==== SOURCE RECORDS ====

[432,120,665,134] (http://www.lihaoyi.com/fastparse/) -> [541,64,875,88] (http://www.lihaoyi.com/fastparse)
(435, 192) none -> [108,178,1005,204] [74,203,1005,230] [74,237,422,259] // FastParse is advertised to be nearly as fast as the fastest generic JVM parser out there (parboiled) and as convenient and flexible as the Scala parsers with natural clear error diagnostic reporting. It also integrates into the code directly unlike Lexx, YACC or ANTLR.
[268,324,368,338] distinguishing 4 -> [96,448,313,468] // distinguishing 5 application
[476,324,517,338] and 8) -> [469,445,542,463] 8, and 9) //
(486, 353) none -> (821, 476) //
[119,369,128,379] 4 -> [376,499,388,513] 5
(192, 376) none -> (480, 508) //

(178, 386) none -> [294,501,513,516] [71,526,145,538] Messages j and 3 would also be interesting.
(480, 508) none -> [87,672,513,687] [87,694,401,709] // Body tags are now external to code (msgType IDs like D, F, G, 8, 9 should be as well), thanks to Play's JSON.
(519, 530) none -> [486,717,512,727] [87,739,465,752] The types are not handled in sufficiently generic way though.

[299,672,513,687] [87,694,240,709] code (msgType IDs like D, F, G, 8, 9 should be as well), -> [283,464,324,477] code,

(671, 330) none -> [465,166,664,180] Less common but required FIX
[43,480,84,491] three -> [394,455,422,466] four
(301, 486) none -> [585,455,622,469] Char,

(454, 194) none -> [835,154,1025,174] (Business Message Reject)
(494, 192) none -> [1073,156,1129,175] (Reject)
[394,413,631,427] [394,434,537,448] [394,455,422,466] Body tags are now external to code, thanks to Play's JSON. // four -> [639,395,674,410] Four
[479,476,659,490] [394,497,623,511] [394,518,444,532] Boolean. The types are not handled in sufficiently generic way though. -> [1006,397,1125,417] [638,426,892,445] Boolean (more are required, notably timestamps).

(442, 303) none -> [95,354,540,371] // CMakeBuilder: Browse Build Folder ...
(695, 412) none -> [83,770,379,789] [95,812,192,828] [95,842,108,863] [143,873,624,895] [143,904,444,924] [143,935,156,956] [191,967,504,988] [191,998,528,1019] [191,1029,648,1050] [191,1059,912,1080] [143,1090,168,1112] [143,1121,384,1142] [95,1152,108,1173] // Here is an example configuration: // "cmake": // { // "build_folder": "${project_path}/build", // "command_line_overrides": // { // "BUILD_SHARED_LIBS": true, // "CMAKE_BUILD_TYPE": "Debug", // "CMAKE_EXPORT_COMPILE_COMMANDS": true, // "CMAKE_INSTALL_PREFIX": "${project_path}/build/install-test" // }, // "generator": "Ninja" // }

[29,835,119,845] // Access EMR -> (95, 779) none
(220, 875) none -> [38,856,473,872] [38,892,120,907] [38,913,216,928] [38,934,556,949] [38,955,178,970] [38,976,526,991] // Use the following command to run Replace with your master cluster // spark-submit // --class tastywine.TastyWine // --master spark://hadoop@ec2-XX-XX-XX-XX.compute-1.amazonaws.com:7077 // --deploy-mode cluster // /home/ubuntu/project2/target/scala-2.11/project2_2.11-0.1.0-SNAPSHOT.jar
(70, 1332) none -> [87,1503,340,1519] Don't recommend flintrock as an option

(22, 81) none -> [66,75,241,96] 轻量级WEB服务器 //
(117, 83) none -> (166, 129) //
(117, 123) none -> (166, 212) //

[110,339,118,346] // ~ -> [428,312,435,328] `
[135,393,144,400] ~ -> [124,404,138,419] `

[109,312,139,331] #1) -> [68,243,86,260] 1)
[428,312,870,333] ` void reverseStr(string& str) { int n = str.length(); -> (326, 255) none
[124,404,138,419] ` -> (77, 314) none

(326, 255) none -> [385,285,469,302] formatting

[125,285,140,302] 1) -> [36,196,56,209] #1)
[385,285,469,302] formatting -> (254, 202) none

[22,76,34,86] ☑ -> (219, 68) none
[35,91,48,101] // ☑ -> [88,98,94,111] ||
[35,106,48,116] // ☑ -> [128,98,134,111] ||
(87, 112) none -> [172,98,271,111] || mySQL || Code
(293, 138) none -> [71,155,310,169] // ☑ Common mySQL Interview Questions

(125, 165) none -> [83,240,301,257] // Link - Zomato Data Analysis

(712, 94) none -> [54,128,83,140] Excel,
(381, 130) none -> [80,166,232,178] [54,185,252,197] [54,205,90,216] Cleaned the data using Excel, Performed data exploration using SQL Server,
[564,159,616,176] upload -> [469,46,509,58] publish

====

- _REQUIRED WORK_: Retype every entry exactly.

- _COMPLETED TASK_:
[432,120,665,134] (http://www.lihaoyi.com/fastparse/) -> [541,64,875,88] (http://www.lihaoyi.com/fastparse)
(435, 192) none -> [108,178,1005,204] [74,203,1005,230] [74,237,422,259] // FastParse is advertised to be nearly as fast as the fastest generic JVM parser out there (parboiled) and as convenient and flexible as the Scala parsers with natural clear error diagnostic reporting. It also integrates into the code directly unlike Lexx, YACC or ANTLR.
[268,324,368,338] distinguishing 4 -> [96,448,313,468] // distinguishing 5 application
[476,324,517,338] and 8) -> [469,445,542,463] 8, and 9) //
(486, 353) none -> (821, 476) //
[119,369,128,379] 4 -> [376,499,388,513] 5
(192, 376) none -> (480, 508) //

(178, 386) none -> [294,501,513,516] [71,526,145,538] Messages j and 3 would also be interesting.
(480, 508) none -> [87,672,513,687] [87,694,401,709] // Body tags are now external to code (msgType IDs like D, F, G, 8, 9 should be as well), thanks to Play's JSON.
(519, 530) none -> [486,717,512,727] [87,739,465,752] The types are not handled in sufficiently generic way though.

[299,672,513,687] [87,694,240,709] code (msgType IDs like D, F, G, 8, 9 should be as well), -> [283,464,324,477] code,

(671, 330) none -> [465,166,664,180] Less common but required FIX
[43,480,84,491] three -> [394,455,422,466] four
(301, 486) none -> [585,455,622,469] Char,

(454, 194) none -> [835,154,1025,174] (Business Message Reject)
(494, 192) none -> [1073,156,1129,175] (Reject)
[394,413,631,427] [394,434,537,448] [394,455,422,466] Body tags are now external to code, thanks to Play's JSON. // four -> [639,395,674,410] Four
[479,476,659,490] [394,497,623,511] [394,518,444,532] Boolean. The types are not handled in sufficiently generic way though. -> [1006,397,1125,417] [638,426,892,445] Boolean (more are required, notably timestamps).

(442, 303) none -> [95,354,540,371] // CMakeBuilder: Browse Build Folder ...
(695, 412) none -> [83,770,379,789] [95,812,192,828] [95,842,108,863] [143,873,624,895] [143,904,444,924] [143,935,156,956] [191,967,504,988] [191,998,528,1019] [191,1029,648,1050] [191,1059,912,1080] [143,1090,168,1112] [143,1121,384,1142] [95,1152,108,1173] // Here is an example configuration: // "cmake": // { // "build_folder": "${project_path}/build", // "command_line_overrides": // { // "BUILD_SHARED_LIBS": true, // "CMAKE_BUILD_TYPE": "Debug", // "CMAKE_EXPORT_COMPILE_COMMANDS": true, // "CMAKE_INSTALL_PREFIX": "${project_path}/build/install-test" // }, // "generator": "Ninja" // }

[29,835,119,845] // Access EMR -> (95, 779) none
(220, 875) none -> [38,856,473,872] [38,892,120,907] [38,913,216,928] [38,934,556,949] [38,955,178,970] [38,976,526,991] // Use the following command to run Replace with your master cluster // spark-submit // --class tastywine.TastyWine // --master spark://hadoop@ec2-XX-XX-XX-XX.compute-1.amazonaws.com:7077 // --deploy-mode cluster // /home/ubuntu/project2/target/scala-2.11/project2_2.11-0.1.0-SNAPSHOT.jar
(70, 1332) none -> [87,1503,340,1519] Don't recommend flintrock as an option

(22, 81) none -> [66,75,241,96] 轻量级WEB服务器 //
(117, 83) none -> (166, 129) //
(117, 123) none -> (166, 212) //

[110,339,118,346] // ~ -> [428,312,435,328] `
[135,393,144,400] ~ -> [124,404,138,419] `

[109,312,139,331] #1) -> [68,243,86,260] 1)
[428,312,870,333] ` void reverseStr(string& str) { int n = str.length(); -> (326, 255) none
[124,404,138,419] ` -> (77, 314) none

(326, 255) none -> [385,285,469,302] formatting

[125,285,140,302] 1) -> [36,196,56,209] #1)
[385,285,469,302] formatting -> (254, 202) none

[22,76,34,86] ☑ -> (219, 68) none
[35,91,48,101] // ☑ -> [88,98,94,111] ||
[35,106,48,116] // ☑ -> [128,98,134,111] ||
(87, 112) none -> [172,98,271,111] || mySQL || Code
(293, 138) none -> [71,155,310,169] // ☑ Common mySQL Interview Questions

(125, 165) none -> [83,240,301,257] // Link - Zomato Data Analysis

(712, 94) none -> [54,128,83,140] Excel,
(381, 130) none -> [80,166,232,178] [54,185,252,197] [54,205,90,216] Cleaned the data using Excel, Performed data exploration using SQL Server,
[564,159,616,176] upload -> [469,46,509,58] publish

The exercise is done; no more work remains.